The problem is that GA4 doesn’t track ecommerce automatically. Enhanced measurement handles clicks, scrolls and downloads, but purchase events have to be implemented by hand, with the correct data structure. This guide walks through the 9 events to set up right now, one by one, with the required parameters and the mistakes that most often skew the data. Treat it as an operational manual: use it as a checklist and tick off one line at a time.

How GA4 thinks about ecommerce events
Before the checklist, one concept needs to be locked in: in GA4, every ecommerce event revolves around a parameter called items. It’s an array (a list) describing the products involved, with properties like item_id, item_name, price and quantity, plus optional ones like brand, category and variant. Without the items array, your events still fire, but they stay empty shells: GA4 logs “someone added to cart” without knowing what.

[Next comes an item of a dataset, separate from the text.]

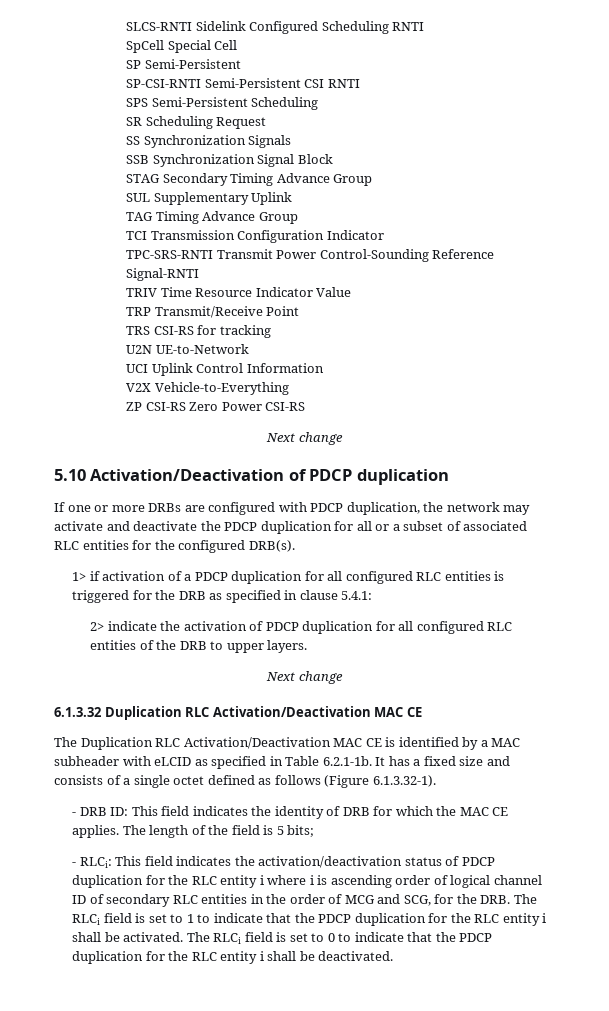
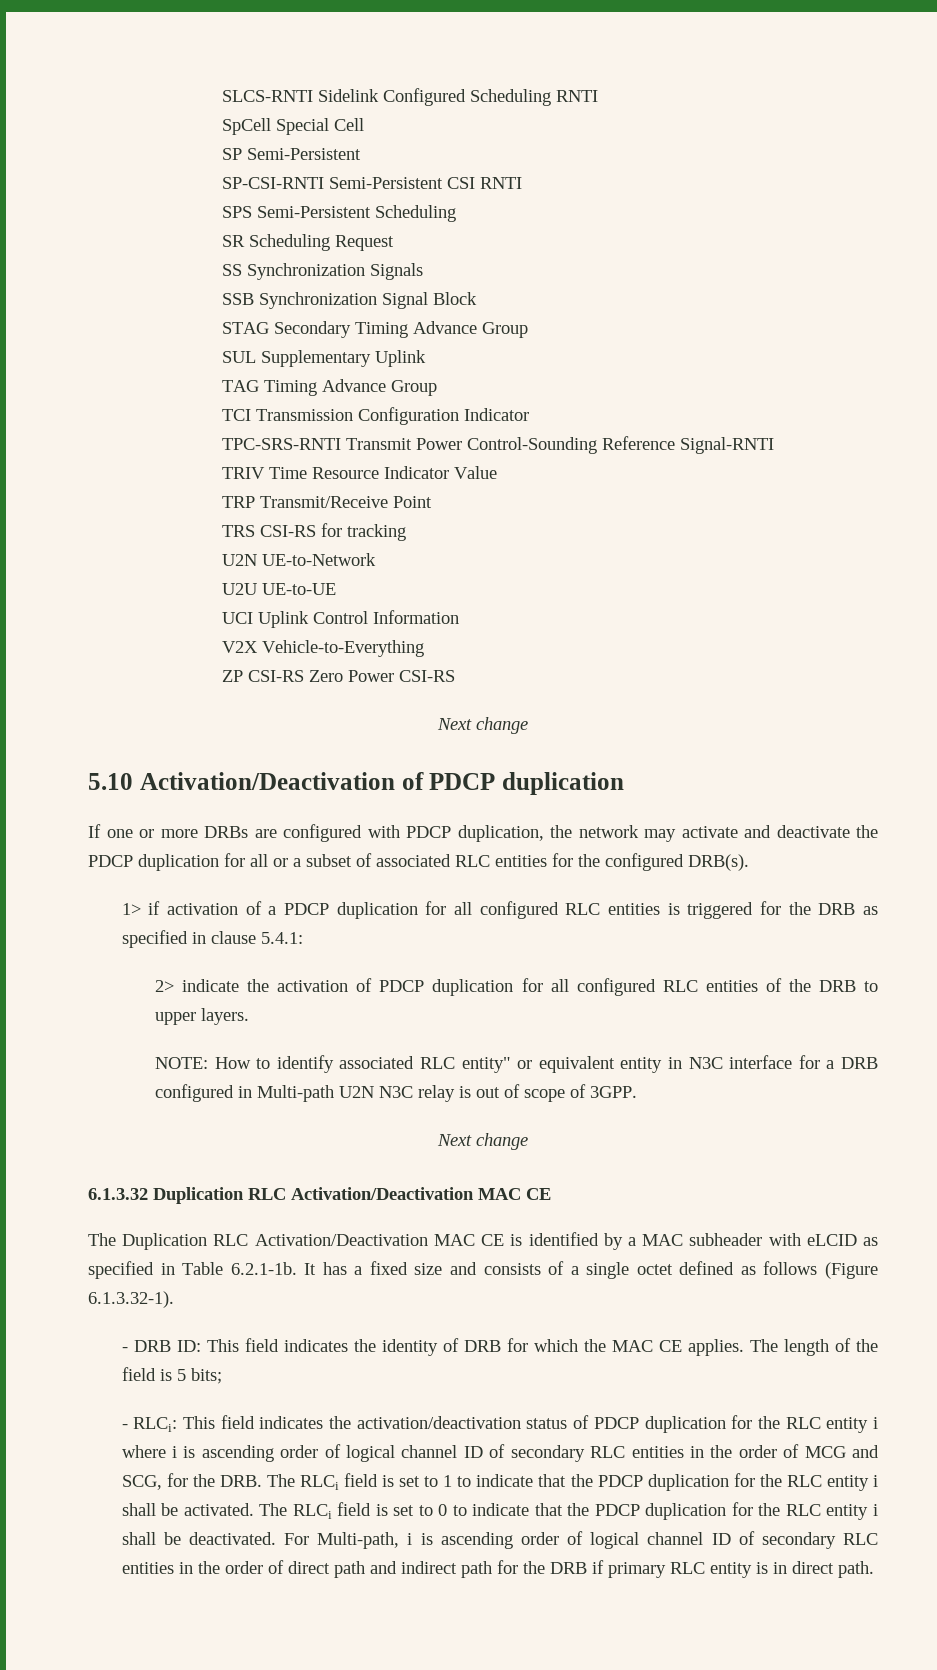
+ U2U UE-to-UE
+ NOTE: How to identify associated RLC entity" or equivalent entity in N3C interface for a DRB configured in Multi-path U2N N3C relay is out of scope of 3GPP.
+ For Multi-path, i is ascending order of logical channel ID of secondary RLC entities in the order of direct path and indirect path for the DRB if primary RLC entity is in direct path.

Two other parameters are just as decisive. value is the monetary value of the action, and currency is the ISO currency code (for Italy, “EUR”). They always go together: send value without currency and GA4 won’t calculate revenue. Finally, use Google’s recommended event names exactly as documented (view_item, add_to_cart, purchase, and so on): those are what feed the default ecommerce reports. An event called “cart_add” still works as a generic event, but it falls outside commerce reporting entirely.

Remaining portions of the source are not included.